**ABOUT THIS TASK**
Report only the number of lines in the records that contain the word "events".

**INPUT DATA**
-=-=-
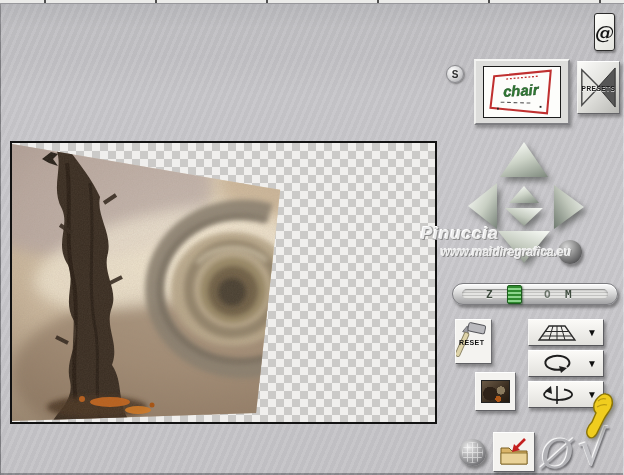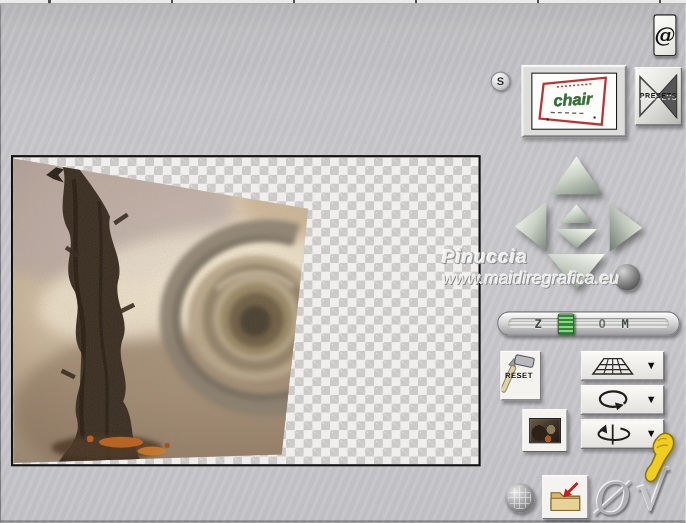--- a/index.html
+++ b/index.html
@@ -58,7 +58,7 @@
     background:radial-gradient(circle at 35% 28%,#d6d6d6,#8a8a8a 45%,#4c4c4e 85%);
     box-shadow:2px 3px 3px rgba(40,40,40,.45);cursor:pointer;}
   
-  .watermark{position:absolute;left:402px;top:224px;width:170px;z-index:30;pointer-events:none;color:#ececec;}
+  .watermark{position:absolute;left:421px;top:224px;width:170px;z-index:30;pointer-events:none;color:#ececec;}
   .wm1{font-size:17px;font-weight:bold;font-style:italic;letter-spacing:1px;
     text-shadow:1px 1px 0 #8c8c8c,-1px -1px 0 #ffffff,1px -1px 0 #aaaaaa,-1px 1px 0 #bbbbbb;}
   .wm2{font-size:16px;font-weight:normal;font-style:italic;margin-top:1px;

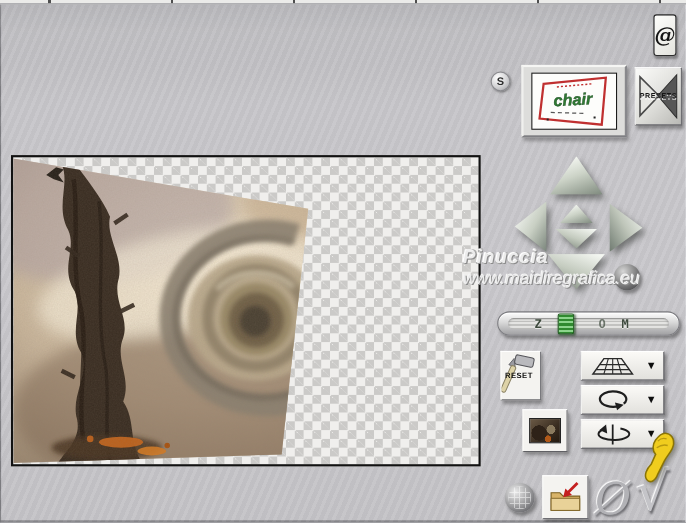--- a/index.html
+++ b/index.html
@@ -61,8 +61,8 @@
   .watermark{position:absolute;left:421px;top:224px;width:170px;z-index:30;pointer-events:none;color:#ececec;}
   .wm1{font-size:17px;font-weight:bold;font-style:italic;letter-spacing:1px;
     text-shadow:1px 1px 0 #8c8c8c,-1px -1px 0 #ffffff,1px -1px 0 #aaaaaa,-1px 1px 0 #bbbbbb;}
-  .wm2{font-size:16px;font-weight:normal;font-style:italic;margin-top:1px;
-    text-shadow:1px 1px 0 #8c8c8c,-1px -1px 0 #f5f5f5;}
+  .wm2{font-size:12px;font-weight:bold;font-style:italic;margin-top:1px;
+    text-shadow:1px 1px 0 #8c8c8c,-1px -1px 0 #f5f5f5;text-align:center;}
   
   .zoom-bar{position:absolute;left:452px;top:283px;width:166px;height:22px;border-radius:11px;
     background:linear-gradient(180deg,#fdfdfd 0%,#d9d9d9 45%,#a2a2a4 100%);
-=-=-
**EXPECTED ANSWER**
3